Joe, his voice softer, said, “I should a met you a long time ago, Mary. You got guts.”

“Listen to the sweet talk.”

Joe stirred restlessly, his voice growing husky. “Kid, on account of maybe this is our last night and—”

“Not so sharp, Joe. Don’t let the princess give you wrong ideas. On account of this might be our last night, I’ll stay up an hour later and we can have a nice talk.”

Universe organization collapsed when Adolph Kane, egomaniac supervisor of the colonies near Sirius and Alpha Centauri, built a war fleet in secret and, after ten years of bitter warfare wiped out all organized resistance on the part of the Planet Foundation.

Within fifteen more years he controlled all of the civilized universe, having subjugated the colonies in the Regulus, Fomalhaut, Pollux, Aldebaran, Altair, Procryon, Arctures and Capella Sectors. He established new colonies near Archermar, the furthest mankind had yet been from Mother Earth.

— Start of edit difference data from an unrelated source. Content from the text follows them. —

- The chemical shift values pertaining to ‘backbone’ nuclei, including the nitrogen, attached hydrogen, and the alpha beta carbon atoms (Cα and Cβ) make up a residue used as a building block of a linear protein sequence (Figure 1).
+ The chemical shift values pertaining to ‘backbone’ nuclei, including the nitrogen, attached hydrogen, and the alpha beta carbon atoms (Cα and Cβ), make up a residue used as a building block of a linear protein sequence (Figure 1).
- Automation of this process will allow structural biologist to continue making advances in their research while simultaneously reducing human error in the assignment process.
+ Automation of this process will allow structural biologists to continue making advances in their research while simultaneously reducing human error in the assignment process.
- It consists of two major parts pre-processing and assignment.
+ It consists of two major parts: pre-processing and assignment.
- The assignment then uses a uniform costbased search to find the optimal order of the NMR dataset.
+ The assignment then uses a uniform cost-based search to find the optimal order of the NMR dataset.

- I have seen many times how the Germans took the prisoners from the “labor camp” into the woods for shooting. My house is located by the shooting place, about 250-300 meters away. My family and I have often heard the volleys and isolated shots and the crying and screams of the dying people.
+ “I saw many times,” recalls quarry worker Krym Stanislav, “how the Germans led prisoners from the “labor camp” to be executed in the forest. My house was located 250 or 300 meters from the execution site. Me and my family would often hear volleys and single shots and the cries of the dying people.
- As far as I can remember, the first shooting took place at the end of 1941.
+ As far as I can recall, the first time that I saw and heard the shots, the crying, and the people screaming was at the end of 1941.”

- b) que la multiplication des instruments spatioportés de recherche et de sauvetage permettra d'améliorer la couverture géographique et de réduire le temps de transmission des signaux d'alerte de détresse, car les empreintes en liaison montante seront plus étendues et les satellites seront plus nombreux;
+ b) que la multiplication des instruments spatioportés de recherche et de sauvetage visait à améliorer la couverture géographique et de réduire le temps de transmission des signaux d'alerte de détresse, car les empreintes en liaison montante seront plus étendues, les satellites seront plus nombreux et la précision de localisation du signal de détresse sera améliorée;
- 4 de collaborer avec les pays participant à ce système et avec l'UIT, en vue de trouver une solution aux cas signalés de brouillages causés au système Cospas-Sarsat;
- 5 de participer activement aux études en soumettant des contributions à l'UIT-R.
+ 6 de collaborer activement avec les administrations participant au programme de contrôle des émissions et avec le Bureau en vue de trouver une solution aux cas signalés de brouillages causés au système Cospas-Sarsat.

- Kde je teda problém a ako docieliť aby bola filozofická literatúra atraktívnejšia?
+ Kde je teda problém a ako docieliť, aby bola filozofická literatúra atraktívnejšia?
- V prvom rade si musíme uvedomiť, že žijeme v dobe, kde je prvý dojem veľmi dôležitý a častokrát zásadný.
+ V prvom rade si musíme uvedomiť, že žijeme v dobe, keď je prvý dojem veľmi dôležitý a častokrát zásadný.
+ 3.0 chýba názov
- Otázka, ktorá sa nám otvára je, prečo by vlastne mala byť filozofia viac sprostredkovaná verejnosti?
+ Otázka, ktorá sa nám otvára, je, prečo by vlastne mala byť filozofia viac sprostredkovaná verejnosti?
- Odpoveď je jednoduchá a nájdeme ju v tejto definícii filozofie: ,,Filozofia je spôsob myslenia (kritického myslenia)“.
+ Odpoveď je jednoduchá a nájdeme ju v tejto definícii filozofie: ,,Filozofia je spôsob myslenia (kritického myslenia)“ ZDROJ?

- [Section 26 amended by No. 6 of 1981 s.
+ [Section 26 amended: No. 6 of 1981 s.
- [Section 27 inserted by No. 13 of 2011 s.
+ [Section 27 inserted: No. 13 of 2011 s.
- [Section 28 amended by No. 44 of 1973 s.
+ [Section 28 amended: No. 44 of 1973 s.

He called himself Emperor, built on the gray planet, Lobos, a mighty palace and fortress, protected by the impenetrable ring of satellite warships.

In the shining palace he begat the sons who carried his name and his authority. During three hundred years of the reign of the line of Kane, research for the sake of knowledge ceased to exist. All research was channeled toward the single goal of making the Empire immune to attack, both from within and from without — for men yet feared the possibility of intelligent and warlike races in some yet unconquered comer of the universe.

Yet mankind benefited from the single-minded lust for power of the Empire, for it was through the insistence of the Kanes that the mighty space-ships plunged through the barrier of the speed of light with the lateral time movement aberration cancelled down to the point where it was so slight as to be recorded only by the most delicate instruments.

And the Empire, searching the far comers of the universe, found that no enemy was in opposition and they yet lusted for war, as no dictatorship can exist without war.

Bannot, the Ninth in the Succession, turned his attention to past eras m search of a worthy foe.